Over the last few years, there has been a sudden increase of seizures of high purity crystalline methamphetamine (locally known as ‘shisheh’).
Around 70% of narcotic discoveries are made in the eastern regions bordering Afghanistan, the top producer of opium in the world, and Pakistan.
Drug trafficking is a major challenge for Iran. Its geographical location, particularly the porous 1,923 km-long eastern border with Afghanistan - the world’s opium capital - and Pakistan, has turned it into a major transit corridor for illicit drugs. In response to the challenge, Iran has built one of the strongest counternarcotics enforcement body in the region. According to the UNODC World Drug Report 2014, Iran accounted for 74% of the world’s opium seizures and 25% of the world’s heroin and morphine seizures in 2012.
Preparations have also been made in the eastern regions for improving border patrols and the issue will be further discussed with senior executive officials, said Jazini.
In the first 10 months of the current fiscal year, 540 tons of narcotics were confiscated, a 16% rise compared to the same period in the previous year. Of this figure, 144 tons were seized from Sistan-Baluchestan, marking a 45% increase.

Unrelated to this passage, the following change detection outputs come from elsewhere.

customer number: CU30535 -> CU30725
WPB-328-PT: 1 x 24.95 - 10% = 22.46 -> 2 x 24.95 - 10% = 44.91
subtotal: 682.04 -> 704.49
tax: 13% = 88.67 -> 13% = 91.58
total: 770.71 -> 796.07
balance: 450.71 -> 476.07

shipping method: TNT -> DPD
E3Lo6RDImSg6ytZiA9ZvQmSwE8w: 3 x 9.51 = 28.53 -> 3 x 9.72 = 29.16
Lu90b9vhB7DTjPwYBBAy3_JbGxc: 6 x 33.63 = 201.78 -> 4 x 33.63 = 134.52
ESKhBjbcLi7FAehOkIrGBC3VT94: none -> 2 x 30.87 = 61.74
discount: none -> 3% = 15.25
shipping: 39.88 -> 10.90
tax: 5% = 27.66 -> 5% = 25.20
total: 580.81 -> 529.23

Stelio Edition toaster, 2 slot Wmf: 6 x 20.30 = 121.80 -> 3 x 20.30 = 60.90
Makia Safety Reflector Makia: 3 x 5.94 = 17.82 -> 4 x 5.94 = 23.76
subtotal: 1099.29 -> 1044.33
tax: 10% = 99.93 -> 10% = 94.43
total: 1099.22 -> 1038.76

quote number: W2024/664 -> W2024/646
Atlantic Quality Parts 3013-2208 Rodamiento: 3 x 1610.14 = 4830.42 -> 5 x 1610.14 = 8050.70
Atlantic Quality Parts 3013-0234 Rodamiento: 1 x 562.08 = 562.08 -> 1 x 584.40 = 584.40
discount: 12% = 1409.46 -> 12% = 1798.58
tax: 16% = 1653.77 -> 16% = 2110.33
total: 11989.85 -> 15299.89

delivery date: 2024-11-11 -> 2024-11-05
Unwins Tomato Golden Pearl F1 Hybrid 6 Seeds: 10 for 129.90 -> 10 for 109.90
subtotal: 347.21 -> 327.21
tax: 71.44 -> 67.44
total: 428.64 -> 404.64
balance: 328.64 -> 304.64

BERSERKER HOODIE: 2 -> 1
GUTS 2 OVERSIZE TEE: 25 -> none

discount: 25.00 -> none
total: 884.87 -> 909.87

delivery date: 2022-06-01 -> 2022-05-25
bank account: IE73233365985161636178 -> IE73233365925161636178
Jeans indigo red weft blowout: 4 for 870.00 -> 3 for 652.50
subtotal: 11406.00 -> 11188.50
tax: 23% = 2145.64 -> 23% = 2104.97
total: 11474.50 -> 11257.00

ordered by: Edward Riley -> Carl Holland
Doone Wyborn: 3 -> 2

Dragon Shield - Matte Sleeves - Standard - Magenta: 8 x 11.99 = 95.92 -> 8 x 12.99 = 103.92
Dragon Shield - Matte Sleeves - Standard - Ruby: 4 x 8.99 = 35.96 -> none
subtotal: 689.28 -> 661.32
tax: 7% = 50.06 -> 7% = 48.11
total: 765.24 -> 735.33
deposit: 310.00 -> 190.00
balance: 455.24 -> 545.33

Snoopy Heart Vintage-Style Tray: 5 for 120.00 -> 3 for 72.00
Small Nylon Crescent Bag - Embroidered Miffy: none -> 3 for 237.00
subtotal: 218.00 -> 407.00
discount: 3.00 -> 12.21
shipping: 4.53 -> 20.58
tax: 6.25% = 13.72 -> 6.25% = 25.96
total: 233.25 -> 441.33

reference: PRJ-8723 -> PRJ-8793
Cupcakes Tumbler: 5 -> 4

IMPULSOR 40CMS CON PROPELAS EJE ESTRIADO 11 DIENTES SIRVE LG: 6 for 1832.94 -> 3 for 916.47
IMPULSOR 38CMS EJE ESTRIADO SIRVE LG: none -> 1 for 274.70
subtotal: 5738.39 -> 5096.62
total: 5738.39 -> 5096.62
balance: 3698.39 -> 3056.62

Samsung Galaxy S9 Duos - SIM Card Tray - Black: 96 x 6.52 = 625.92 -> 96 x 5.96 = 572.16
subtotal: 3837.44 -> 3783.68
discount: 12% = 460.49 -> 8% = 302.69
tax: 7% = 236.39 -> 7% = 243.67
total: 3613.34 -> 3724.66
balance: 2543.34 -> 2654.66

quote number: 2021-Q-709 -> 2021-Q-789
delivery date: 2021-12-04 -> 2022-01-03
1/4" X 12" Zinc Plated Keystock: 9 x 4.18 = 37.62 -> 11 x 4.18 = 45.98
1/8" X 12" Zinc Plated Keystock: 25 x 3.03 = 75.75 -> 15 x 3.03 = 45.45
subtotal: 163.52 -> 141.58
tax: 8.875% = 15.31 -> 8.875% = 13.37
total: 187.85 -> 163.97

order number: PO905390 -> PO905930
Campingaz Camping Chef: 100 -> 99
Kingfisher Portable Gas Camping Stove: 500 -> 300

In addition, 300,000 people nationwide, members of the drug mafia and organized crime, were arrested on charges of smuggling and distribution in the same period, of which 4,200 were pushers from Sistan-Baluchestan. The province has seen a 26% rise in drug trafficking.
Sealing Borders
Jazini stressed the importance of sealing the eastern borders of the country.
According to Iran’s Anti-Narcotics Police Chief Ali Moayedi, narcotics smuggling continues through the unstable Iran-Pak frontier. The border barrier under construction to replace an intermittent tattered fence, is a 3 feet (91.4 cm) thick and 10 ft (3.05 m) high concrete wall, fortified with steel rods, that will span 700 km from Taftan to Mand, border cities located in Pakistan’s Baluchistan Province.
Iran’s former police chief, Brigadier General Esmayeel Ahmadi Moqaddam, said last October that the country’s eastern borders will be fully secured by 2015 to stop the penetration by terrorists and drug traffickers
President Hassan Rouhani’ government has approved allocation of $118 million for further securing the eastern borders, to help check smuggling of contraband drugs, fuel smuggling and human trafficking.
Iran spends millions of dollars annually on border control, including construction of barriers and barricades. More than 3,700 members of the Law Enforcement Forces have been killed and over 12,000 were maimed in counter-narcotics operations over the last three decades. The LEF says its priority is to round up drug traffickers as well as addicts.